30年ほど前の、インフルエンザの感染を思いだします。
毎年、冬になると、1日に100名以上の患者さんが外来に殺到し、介護施設からは、複数名の重症肺炎患者さんが入院してきました。タミフルなどの、特効薬もなく、点滴と抗生剤、ステロイドを使用しても、次々に亡くなっていきました。病棟のスタッフも次から次に感染し、皆が感染して免疫を作るまで続きました。そんな時に、65歳以上は予防接種費用が半額になり、病院職員も、半額を病院負担することが決まり、対象者の9割が予防接種を受けるようになりました。

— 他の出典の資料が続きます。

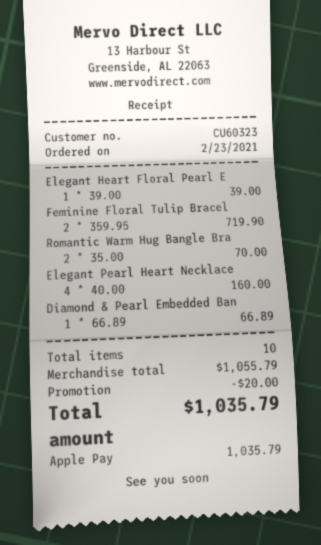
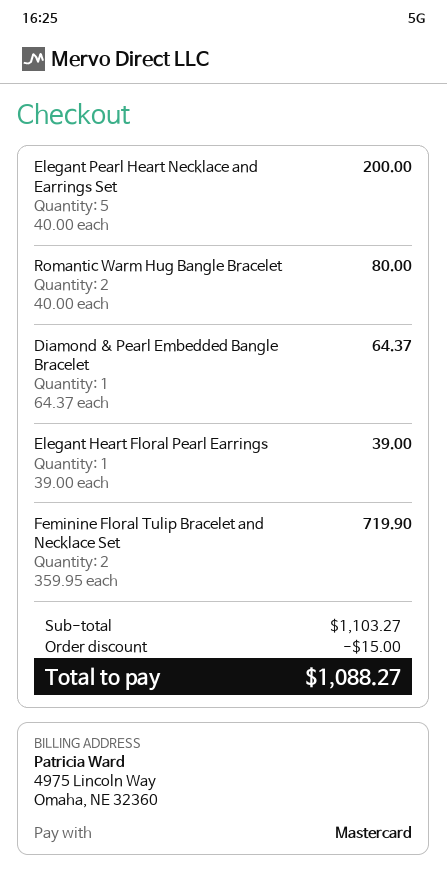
payment method: Apple Pay -> Mastercard
Romantic Warm Hug Bangle Bra: 2 x 35.00 = 70.00 -> 2 x 40.00 = 80.00
Elegant Pearl Heart Necklace: 4 x 40.00 = 160.00 -> 5 x 40.00 = 200.00
Diamond & Pearl Embedded Ban: 1 x 66.89 = 66.89 -> 1 x 64.37 = 64.37
subtotal: 1055.79 -> 1103.27
discount: 20.00 -> 15.00
total: 1035.79 -> 1088.27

その翌年から、若年者のインフルエンザの受診は変わらないものの、重症者が次々に入院したり、病棟職員が感染で休むことは少なくなりました。
インフルエンザの予防接種は、60%程度の効果しかなく、年1回接種なのに絶大な効果でした。今回のコロナの予防接種に疑問を抱く余地はありません。
抗体依存性感染増強の副反応がないなら打ちたい。接種直後の副反応だけではなく、数週間後、数カ月後の海外での副反応の状況をもっと詳しく報道してほしい。